Проходит еще полчаса, пока заменяют резцы. Между тем вся бригада простаивает. Смазывают — хотя это и не нужно — подшипники. Насмешник Йошка Эдед снова пристает к пильщикам. Обвиняет их в том, что они не проверяют доски, не сметают с них песок. Михайка тоже их корит. А Петер Кеше только губы кусает. Знает, что это его ошибка, но ведь, если с лупой отыскивать на каждой доске песчинки, бригада еще сильнее отстанет. Тогда ему не видать флажка победителя как своих ушей. А он лопнет — но получит его обратно! Пусть не на этой неделе, но уж на следующей он обязательно что-нибудь да придумает!..
В обеденный перерыв Кеше с тревогой замечает, что балинтовцы таинственно о чем-то перешептываются. Верно, опять что-то придумывают. Они вот так же секретничали, когда изобрели свой разметочный стол. И теперь в голове Балинта, видно, снова зародилась какая-то идея.

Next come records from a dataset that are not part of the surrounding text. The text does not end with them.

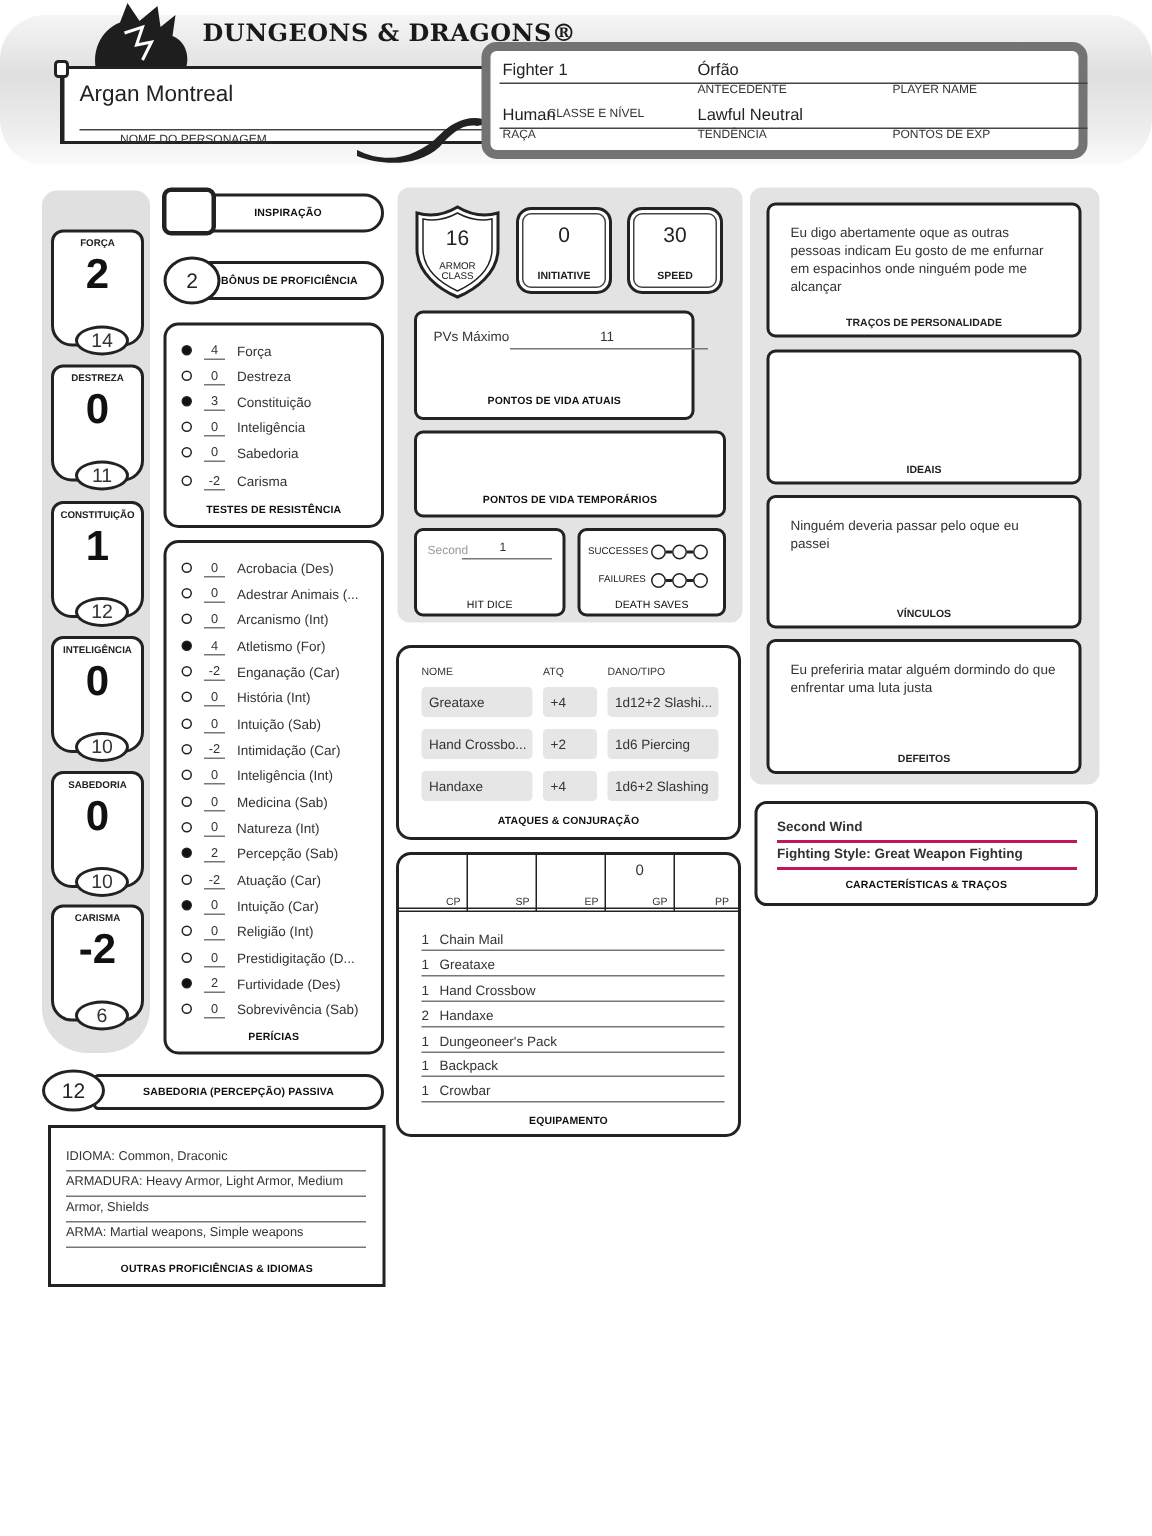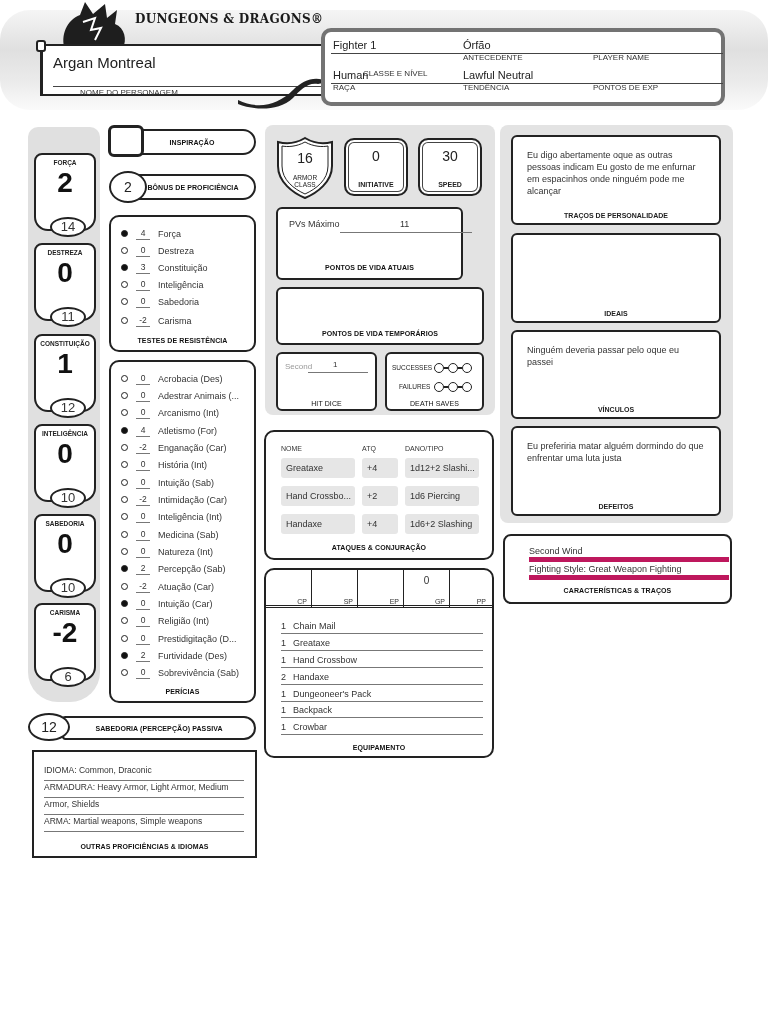--- a/index.html
+++ b/index.html
@@ -5,25 +5,25 @@
   * { box-sizing: border-box; margin: 0; padding: 0; }
   html, body { width: 768px; height: 1024px; background: #fff; overflow: hidden; }
   body { position: relative; font-family: "Liberation Sans", sans-serif; color: #222; }
 
   .abs { position: absolute; }
   .lbl { font-family: "Liberation Sans", sans-serif; font-weight: bold; font-size: 7px; letter-spacing: 0.1px; color: #111; text-transform: uppercase; }
 
   
   .header-brush { left: 0; top: 10px; width: 768px; height: 100px; background: linear-gradient(180deg, #f4f4f4 0%, #dcdcdc 40%, #e8e8e8 70%, #fafafa 100%); border-radius: 30px; opacity: .9; }
   .dragon { left: 55px; top: 0; width: 80px; height: 55px; }
-  .logo { left: 135px; top: 12px; font-family: "DejaVu Serif", serif; font-weight: bold; font-size: 12px; color: #1a1a1a; letter-spacing: .3px; text-align: center; }
+  .logo { left: 135px; top: 12px; font-family: "DejaVu Serif", serif; font-weight: bold; font-size: 16px; color: #1a1a1a; letter-spacing: .3px; text-align: center; }
   .name-scroll { left: 40px; top: 44px; width: 290px; height: 52px; background: #fff; border: 2px solid #222; border-left-width: 3px; }
   .char-name { left: 53px; top: 54px; font-size: 15px; color: #222; }
   .char-name-lbl { left: 80px; top: 88px; font-size: 8px; color: #333; }
-  .info-box { left: 321px; top: 28px; width: 404px; height: 78px; border: 4px solid #737373; border-radius: 10px; background: #fff; }
+  .info-box { left: 321px; top: 28px; width: 404px; height: 78px; border: 6px solid #737373; border-radius: 10px; background: #fff; }
   .info-val { font-size: 11px; color: #222; }
   .info-line { height: 1px; background: #444; }
   .info-lbl { font-size: 8px; color: #333; }
 
   
   .attr-col { left: 28px; top: 127px; width: 72px; height: 575px; background: #e0e0e0; border-radius: 10px 10px 30px 30px; }
   .attr-box { position: absolute; left: 34px; width: 62px; height: 78px; background: #fff; border: 2px solid #222; border-radius: 8px 8px 14px 14px; }
   .attr-name { position: absolute; top: 4px; left: 0; width: 100%; text-align: center; font-size: 6.5px; font-weight: bold; }
   .attr-mod { position: absolute; top: 12px; left: 0; width: 100%; text-align: center; font-size: 28px; font-weight: bold; color: #111; }
   .attr-score { position: absolute; left: 14px; bottom: -8px; width: 36px; height: 20px; border: 2px solid #222; border-radius: 50%; background: #fff; text-align: center; font-size: 13px; line-height: 16px; color: #333; }
@@ -57,21 +57,21 @@
   .equip-row { position: absolute; left: 15px; width: 202px; height: 16px; border-bottom: 1px solid #777; font-size: 9px; color: #333; display: flex; align-items: flex-end; padding-bottom: 2px; }
   .equip-row .q { width: 12px; }
 
   
   .right-panel { left: 500px; top: 125px; width: 233px; height: 398px; background: #e3e3e3; border-radius: 8px; }
   .trait-box { position: absolute; left: 511px; width: 210px; border: 2px solid #222; border-radius: 6px; background: #fff; }
   .trait-text { position: absolute; left: 14px; top: 12px; right: 14px; font-size: 9px; line-height: 12px; color: #333; }
   .trait-lbl { position: absolute; bottom: 4px; width: 100%; text-align: center; font-size: 7px; font-weight: bold; }
 
   .feat-box { left: 503px; top: 534px; width: 229px; height: 70px; border: 2px solid #222; border-radius: 8px; background: #fff; }
-  .feat-row { position: absolute; left: 24px; width: 200px; height: 16px; border-bottom: 5px solid #be185d; font-size: 9px; color: #333; }
+  .feat-row { position: absolute; left: 13px; width: 200px; height: 16px; border-bottom: 2px solid #be185d; font-size: 9px; color: #333; font-weight: bold; }
 
   .passive-circle { left: 28px; top: 713px; width: 42px; height: 28px; border: 2px solid #222; border-radius: 50%; background: #fff; font-size: 14px; text-align: center; line-height: 24px; }
   .passive-bar { left: 62px; top: 716px; width: 194px; height: 24px; border: 2px solid #222; border-radius: 4px 14px 14px 4px; background: #fff; }
 
   .prof-box { left: 32px; top: 750px; width: 225px; height: 108px; border: 2px solid #222; background: #fff; }
   .prof-row { position: absolute; left: 10px; width: 200px; height: 16px; border-bottom: 1px solid #777; font-size: 8.5px; color: #333; }
 </style>
 </head>
 <body>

Они сидят на чурбаках, и Дежё Балинт, поглощая свой «фураж» из помидор и огурцов, — он вегетарианец, — рассказывает товарищам о своем новом изобретении. Но на этот раз оно предназначается не для его бригады, а для распиловочников. Вчера он смотрел в кино один советский фильм, так там какой-то движущийся желоб подавал уголь из шахты. А нельзя ли и для бригады Кеше приспособить такой «ползущий желоб»? От первой циркульной пилы до фуговального станка материал подавался бы конвейером, так что человеку даже не понадобилось бы прикасаться к нему рукой. Освободились бы двое рабочих из группы подсобников. Одного из них можно было бы поставить на фуговку, чтобы лучше использовать фуговальный станок, а другого — на очистку перед, обработкой досок от песка. Перестали бы зазубриваться резцы, прекратились бы простои, не попадали бы больше опилки в глаза подборщиков, да и меньше было бы заноз. Вот когда сбудется мечта дяди Михайки: покончить с зазубриванием ножей!